TORONTO, ON / ACCESSWIRE / May 1, 2017 / Theralase Technologies Inc. (“Theralase®” or the “Company”) (TLT: TSX-V) (TLTFF: OTC), a leading biotech company focused on the commercialization of medical devices to eliminate pain and the development of Photo Dynamic Compounds (“PDCs”) to destroy cancer, announced today that for the year ended December 31, 2016, total revenue decreased to $1,918,893 from $1,945,246 for the same period in 2015, a 1% decrease.

In Canada, revenue decreased 16% to $1,423,181 from $1,691,087. In the US, revenue increased 94% to $416,812 from $214,744 and international revenue increased 100% to $78,900 from $39,415. The decrease in Canadian revenue in 2016 and the corresponding increase in US and international revenue is attributable to the Company’s ramp-up of the TLC-2000 therapeutic laser system to commercial volumes, systematically building the sales and marketing teams in the Canadian and US market and the learning curves associated with training and developing a new sales force.

As detailed in the Company’s clarifying press release dated November 1, 2016, the Company’s ability to achieve its revenue targets was reliant on a number of factors including:

Ability to ramp up manufacture of the TLC-2000 to commercial production levels;
Ability to optimize the software for ease of use and functionality;
Ability to execute on a strategic marketing strategy, which introduced and positioned the TLC-2000 in relation to legacy and competitive products;
Ability to recruit, train and retain an experienced sales force to levels required to attain projected sales growth; and
Ability to attract Key Opinion Leaders (“KOLs”) to utilize the TLC-2000 to provide support for the wide spread implementation of the technology.

A number of factors contributed to the slower than expected sales growth of the TLC-2000 in 2016, including:

Delays associated with the growth of the Company’s sales force in Canada and the US;
Durability and reliability of the TLC-1000 system in the field has slowed the initial trade-up effort;
Substantial development time required to ramp-up the TLC-2000 to commercial levels and to optimize the software; and
KOL recruitment remains ongoing and did not make a major impact on the market in 2016.
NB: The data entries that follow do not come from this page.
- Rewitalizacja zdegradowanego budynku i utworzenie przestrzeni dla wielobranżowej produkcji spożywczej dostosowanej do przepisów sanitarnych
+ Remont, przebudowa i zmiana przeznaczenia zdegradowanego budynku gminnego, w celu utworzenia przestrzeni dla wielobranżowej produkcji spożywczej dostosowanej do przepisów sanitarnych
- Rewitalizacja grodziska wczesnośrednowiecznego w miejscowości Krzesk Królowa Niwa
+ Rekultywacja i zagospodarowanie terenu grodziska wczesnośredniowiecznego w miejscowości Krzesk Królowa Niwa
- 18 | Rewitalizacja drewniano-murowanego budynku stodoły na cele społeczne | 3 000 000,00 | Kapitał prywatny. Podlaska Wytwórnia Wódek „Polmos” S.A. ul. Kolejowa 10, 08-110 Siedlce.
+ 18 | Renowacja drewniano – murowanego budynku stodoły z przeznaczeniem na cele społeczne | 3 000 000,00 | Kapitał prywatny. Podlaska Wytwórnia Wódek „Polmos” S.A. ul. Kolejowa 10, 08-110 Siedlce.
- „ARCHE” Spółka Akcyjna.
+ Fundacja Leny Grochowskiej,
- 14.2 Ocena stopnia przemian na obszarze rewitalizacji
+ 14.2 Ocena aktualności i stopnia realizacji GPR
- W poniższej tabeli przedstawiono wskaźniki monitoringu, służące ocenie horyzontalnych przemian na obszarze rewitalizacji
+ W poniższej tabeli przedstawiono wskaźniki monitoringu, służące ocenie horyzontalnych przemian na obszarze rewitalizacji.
In approximately December 2015, the next generation TLC-2000 therapeutic laser technology received FDA 510(k) clearance and Health Canada approval, allowing Theralase the opportunity to introduce the technology to the US and Canadian healthcare markets, respectively.

Theralase commenced recruiting a high performance sales and marketing team in Canada and the US, with the mandate of increasing sales of the TLC-2000 across Canada and the United States, in 2016 and beyond. Once these strategic markets have been established and running independently, Theralase will focus on growing its international revenues through exclusive international distribution agreements.
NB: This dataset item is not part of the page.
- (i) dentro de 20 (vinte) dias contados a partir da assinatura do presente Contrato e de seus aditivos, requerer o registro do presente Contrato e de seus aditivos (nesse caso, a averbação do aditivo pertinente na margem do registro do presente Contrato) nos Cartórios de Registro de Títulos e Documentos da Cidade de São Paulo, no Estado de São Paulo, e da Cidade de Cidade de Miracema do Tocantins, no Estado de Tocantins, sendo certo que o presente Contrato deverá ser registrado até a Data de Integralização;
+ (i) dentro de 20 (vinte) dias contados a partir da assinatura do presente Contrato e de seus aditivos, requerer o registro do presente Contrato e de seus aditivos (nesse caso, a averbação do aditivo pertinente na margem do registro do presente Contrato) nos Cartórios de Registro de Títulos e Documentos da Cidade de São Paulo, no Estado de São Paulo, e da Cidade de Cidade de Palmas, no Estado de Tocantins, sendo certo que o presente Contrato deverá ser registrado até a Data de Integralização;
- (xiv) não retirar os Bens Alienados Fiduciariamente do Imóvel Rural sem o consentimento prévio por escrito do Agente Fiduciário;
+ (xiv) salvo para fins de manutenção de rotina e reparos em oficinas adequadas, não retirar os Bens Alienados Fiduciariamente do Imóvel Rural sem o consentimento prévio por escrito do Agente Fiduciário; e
Cost of sales in 2016 was 796,569 (42% of revenue) resulting in a gross margin of $1,122,324 (58% of revenue), compared to a cost of sales of $629,607 (32% of revenue) in 2015, resulting in a gross margin of $1,315,639 (68% of revenue). Cost of sales is represented by the following costs: raw materials, subcontracting, direct and indirect labour and the applicable share of manufacturing overhead. As revenues increase, volume purchasing should reduce the cost of goods sold.

Selling and marketing expenses in 2016 were $1,614,680 representing 84% of sales, compared with $1,086,354 or 56% of sales in 2015.

The increase is primarily due to increased spending in marketing and sales personnel, which will augment sales of the TLC-2000 in future financial quarters. Selling expenses are expected to continue to increase in future quarters, as the Company expands in Canada, the US and international markets. On-going investment in sales personnel, marketing events and advertising are required to generate and increase revenues in subsequent financial quarters. As revenues increase, selling and marketing expenses should decrease as a percentage of revenue.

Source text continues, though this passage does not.